Segment Start: Extracted entries
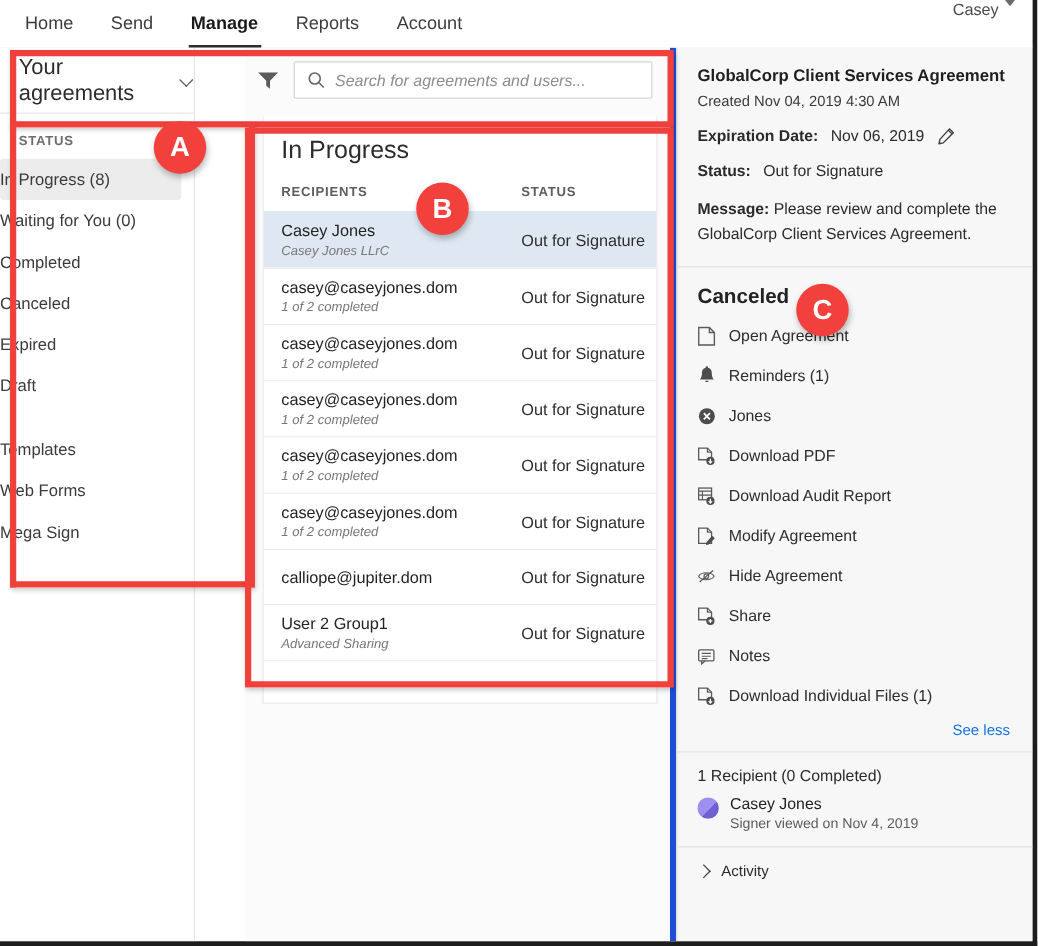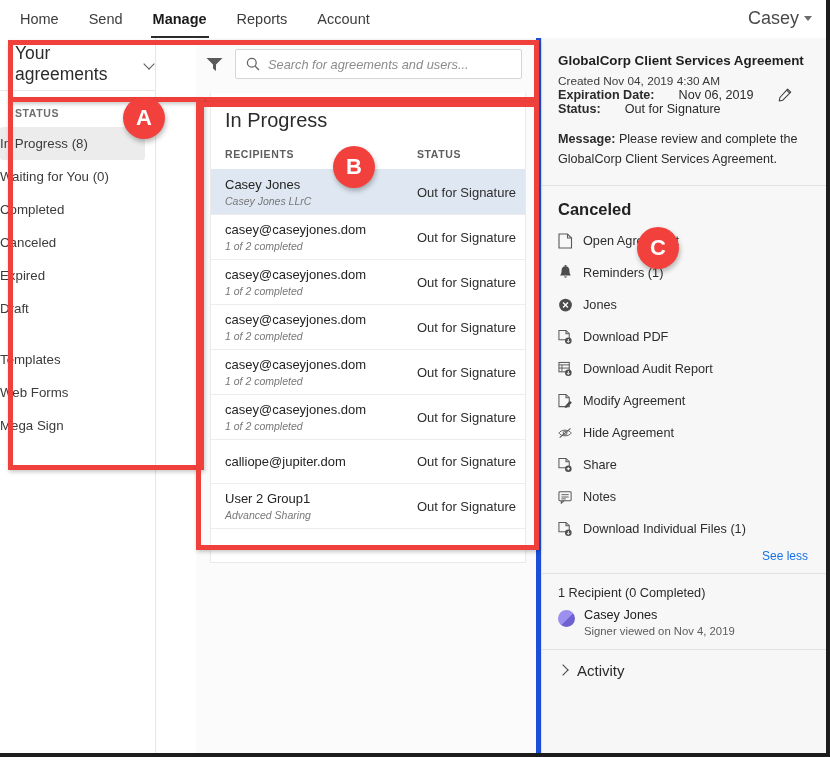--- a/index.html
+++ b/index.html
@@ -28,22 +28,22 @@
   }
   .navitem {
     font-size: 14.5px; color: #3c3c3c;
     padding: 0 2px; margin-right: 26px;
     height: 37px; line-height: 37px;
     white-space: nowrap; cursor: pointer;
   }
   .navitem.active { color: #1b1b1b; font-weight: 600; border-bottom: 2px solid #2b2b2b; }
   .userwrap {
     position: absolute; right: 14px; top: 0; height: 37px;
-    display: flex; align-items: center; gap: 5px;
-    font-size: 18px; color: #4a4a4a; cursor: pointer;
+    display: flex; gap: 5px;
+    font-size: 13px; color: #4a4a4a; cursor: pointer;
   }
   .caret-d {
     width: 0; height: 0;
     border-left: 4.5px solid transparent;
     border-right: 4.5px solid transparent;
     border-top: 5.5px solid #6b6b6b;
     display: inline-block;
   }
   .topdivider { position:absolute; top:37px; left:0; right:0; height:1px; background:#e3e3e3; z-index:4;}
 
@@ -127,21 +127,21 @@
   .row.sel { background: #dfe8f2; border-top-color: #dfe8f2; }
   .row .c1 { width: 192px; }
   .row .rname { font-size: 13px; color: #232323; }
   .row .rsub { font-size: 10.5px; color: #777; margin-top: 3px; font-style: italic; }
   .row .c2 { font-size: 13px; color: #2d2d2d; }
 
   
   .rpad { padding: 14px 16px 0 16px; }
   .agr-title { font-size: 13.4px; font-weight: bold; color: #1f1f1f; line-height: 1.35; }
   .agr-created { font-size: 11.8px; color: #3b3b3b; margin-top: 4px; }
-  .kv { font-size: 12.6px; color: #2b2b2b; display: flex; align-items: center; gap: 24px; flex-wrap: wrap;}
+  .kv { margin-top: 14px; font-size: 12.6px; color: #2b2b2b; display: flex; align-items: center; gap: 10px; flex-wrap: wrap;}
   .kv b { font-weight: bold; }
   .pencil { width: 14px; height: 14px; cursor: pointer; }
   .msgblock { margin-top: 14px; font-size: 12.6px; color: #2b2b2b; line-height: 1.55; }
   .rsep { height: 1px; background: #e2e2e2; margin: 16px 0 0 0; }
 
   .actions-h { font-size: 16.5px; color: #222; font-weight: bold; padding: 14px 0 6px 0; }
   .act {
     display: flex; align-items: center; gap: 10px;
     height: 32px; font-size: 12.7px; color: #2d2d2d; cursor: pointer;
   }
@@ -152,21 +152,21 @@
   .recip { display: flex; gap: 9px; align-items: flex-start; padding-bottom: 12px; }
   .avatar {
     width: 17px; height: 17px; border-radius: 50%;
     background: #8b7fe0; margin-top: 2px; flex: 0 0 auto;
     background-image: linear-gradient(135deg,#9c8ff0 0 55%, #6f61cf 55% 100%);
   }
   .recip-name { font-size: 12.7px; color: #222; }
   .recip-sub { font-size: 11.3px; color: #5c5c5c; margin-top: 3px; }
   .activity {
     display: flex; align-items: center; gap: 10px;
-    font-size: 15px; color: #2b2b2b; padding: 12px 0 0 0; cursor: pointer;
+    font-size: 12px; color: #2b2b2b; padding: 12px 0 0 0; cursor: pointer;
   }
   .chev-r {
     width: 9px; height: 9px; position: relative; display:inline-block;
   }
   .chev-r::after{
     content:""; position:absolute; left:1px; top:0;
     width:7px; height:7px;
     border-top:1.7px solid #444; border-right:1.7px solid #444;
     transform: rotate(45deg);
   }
Segment End: Extracted entries
-- Brief --
Output each record above exactly as it stands, excluding all pictures.

-- Written solution --
--- a/index.html
+++ b/index.html
@@ -28,22 +28,22 @@
   }
   .navitem {
     font-size: 14.5px; color: #3c3c3c;
     padding: 0 2px; margin-right: 26px;
     height: 37px; line-height: 37px;
     white-space: nowrap; cursor: pointer;
   }
   .navitem.active { color: #1b1b1b; font-weight: 600; border-bottom: 2px solid #2b2b2b; }
   .userwrap {
     position: absolute; right: 14px; top: 0; height: 37px;
-    display: flex; align-items: center; gap: 5px;
-    font-size: 18px; color: #4a4a4a; cursor: pointer;
+    display: flex; gap: 5px;
+    font-size: 13px; color: #4a4a4a; cursor: pointer;
   }
   .caret-d {
     width: 0; height: 0;
     border-left: 4.5px solid transparent;
     border-right: 4.5px solid transparent;
     border-top: 5.5px solid #6b6b6b;
     display: inline-block;
   }
   .topdivider { position:absolute; top:37px; left:0; right:0; height:1px; background:#e3e3e3; z-index:4;}
 
@@ -127,21 +127,21 @@
   .row.sel { background: #dfe8f2; border-top-color: #dfe8f2; }
   .row .c1 { width: 192px; }
   .row .rname { font-size: 13px; color: #232323; }
   .row .rsub { font-size: 10.5px; color: #777; margin-top: 3px; font-style: italic; }
   .row .c2 { font-size: 13px; color: #2d2d2d; }
 
   
   .rpad { padding: 14px 16px 0 16px; }
   .agr-title { font-size: 13.4px; font-weight: bold; color: #1f1f1f; line-height: 1.35; }
   .agr-created { font-size: 11.8px; color: #3b3b3b; margin-top: 4px; }
-  .kv { font-size: 12.6px; color: #2b2b2b; display: flex; align-items: center; gap: 24px; flex-wrap: wrap;}
+  .kv { margin-top: 14px; font-size: 12.6px; color: #2b2b2b; display: flex; align-items: center; gap: 10px; flex-wrap: wrap;}
   .kv b { font-weight: bold; }
   .pencil { width: 14px; height: 14px; cursor: pointer; }
   .msgblock { margin-top: 14px; font-size: 12.6px; color: #2b2b2b; line-height: 1.55; }
   .rsep { height: 1px; background: #e2e2e2; margin: 16px 0 0 0; }
 
   .actions-h { font-size: 16.5px; color: #222; font-weight: bold; padding: 14px 0 6px 0; }
   .act {
     display: flex; align-items: center; gap: 10px;
     height: 32px; font-size: 12.7px; color: #2d2d2d; cursor: pointer;
   }
@@ -152,21 +152,21 @@
   .recip { display: flex; gap: 9px; align-items: flex-start; padding-bottom: 12px; }
   .avatar {
     width: 17px; height: 17px; border-radius: 50%;
     background: #8b7fe0; margin-top: 2px; flex: 0 0 auto;
     background-image: linear-gradient(135deg,#9c8ff0 0 55%, #6f61cf 55% 100%);
   }
   .recip-name { font-size: 12.7px; color: #222; }
   .recip-sub { font-size: 11.3px; color: #5c5c5c; margin-top: 3px; }
   .activity {
     display: flex; align-items: center; gap: 10px;
-    font-size: 15px; color: #2b2b2b; padding: 12px 0 0 0; cursor: pointer;
+    font-size: 12px; color: #2b2b2b; padding: 12px 0 0 0; cursor: pointer;
   }
   .chev-r {
     width: 9px; height: 9px; position: relative; display:inline-block;
   }
   .chev-r::after{
     content:""; position:absolute; left:1px; top:0;
     width:7px; height:7px;
     border-top:1.7px solid #444; border-right:1.7px solid #444;
     transform: rotate(45deg);
   }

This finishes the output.